§ What you have to do: Please return every record exactly as written, leaving out the pictures.

§ Exercise data:
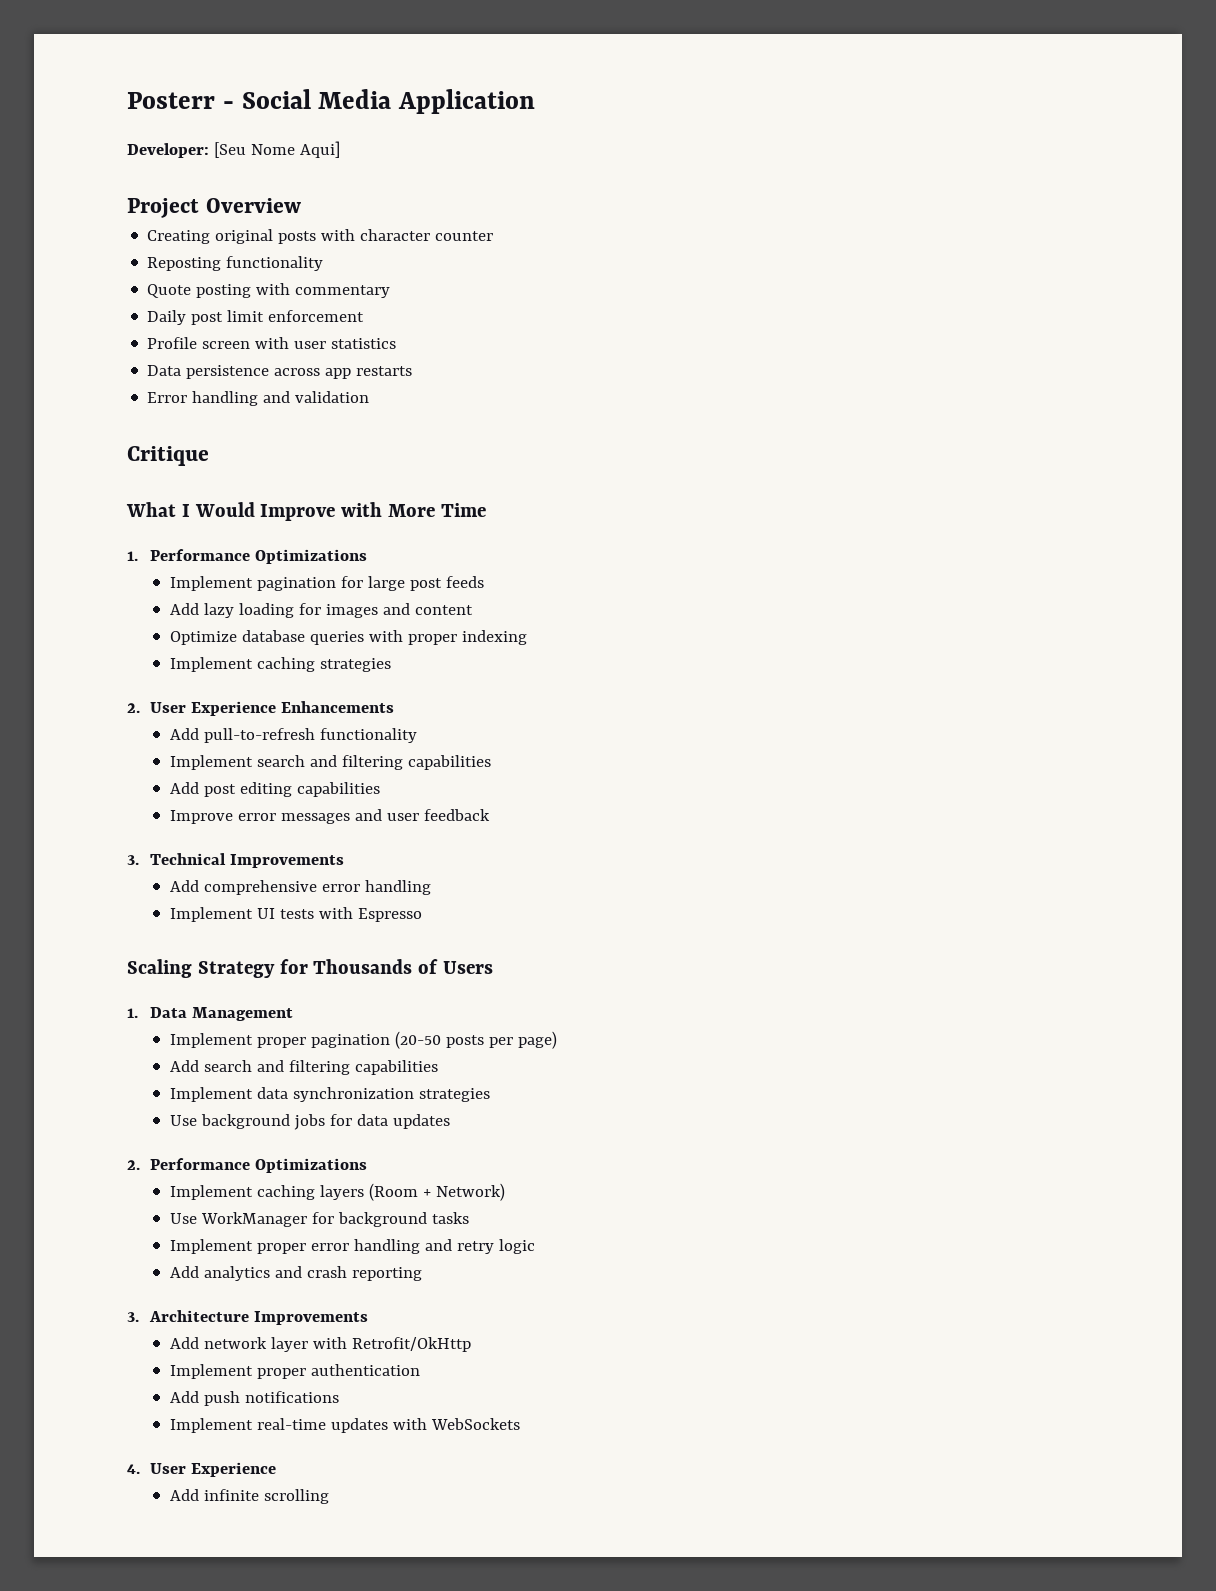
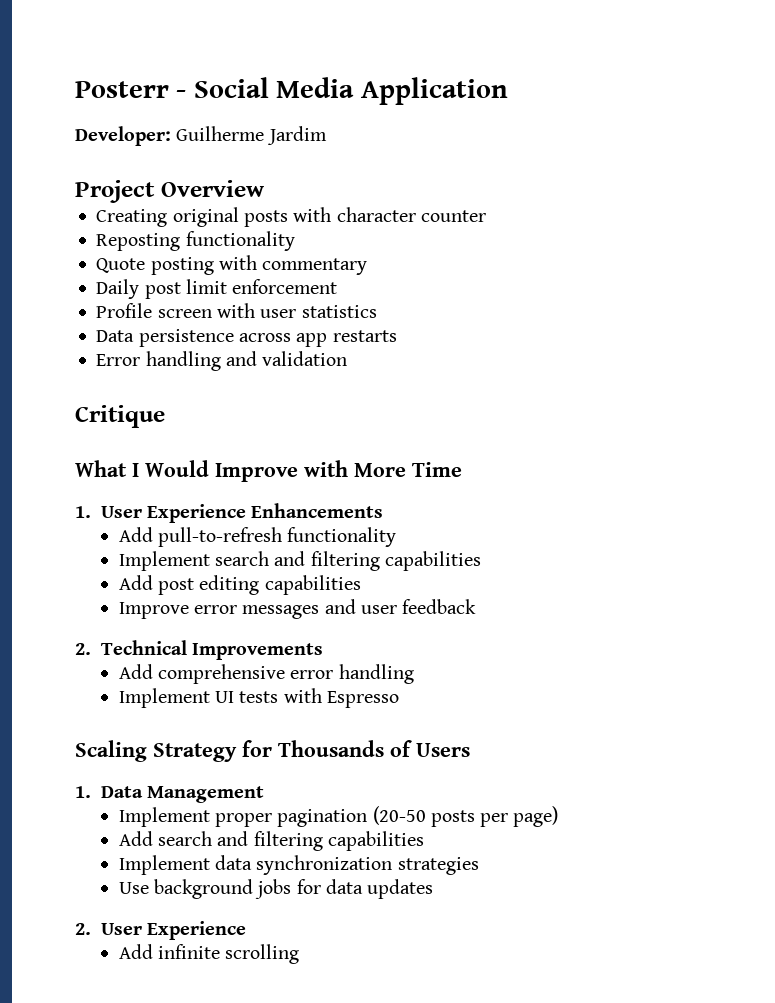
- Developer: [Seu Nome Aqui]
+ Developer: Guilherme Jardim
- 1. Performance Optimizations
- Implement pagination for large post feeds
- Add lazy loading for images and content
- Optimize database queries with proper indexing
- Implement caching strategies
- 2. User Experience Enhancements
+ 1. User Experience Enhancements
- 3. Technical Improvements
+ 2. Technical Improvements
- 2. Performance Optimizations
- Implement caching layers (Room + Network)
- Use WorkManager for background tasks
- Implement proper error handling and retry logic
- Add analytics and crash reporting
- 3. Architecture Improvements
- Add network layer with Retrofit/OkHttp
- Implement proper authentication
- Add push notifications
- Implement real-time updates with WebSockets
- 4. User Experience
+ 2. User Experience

§ Output:
- Developer: [Seu Nome Aqui]
+ Developer: Guilherme Jardim
- 1. Performance Optimizations
- Implement pagination for large post feeds
- Add lazy loading for images and content
- Optimize database queries with proper indexing
- Implement caching strategies
- 2. User Experience Enhancements
+ 1. User Experience Enhancements
- 3. Technical Improvements
+ 2. Technical Improvements
- 2. Performance Optimizations
- Implement caching layers (Room + Network)
- Use WorkManager for background tasks
- Implement proper error handling and retry logic
- Add analytics and crash reporting
- 3. Architecture Improvements
- Add network layer with Retrofit/OkHttp
- Implement proper authentication
- Add push notifications
- Implement real-time updates with WebSockets
- 4. User Experience
+ 2. User Experience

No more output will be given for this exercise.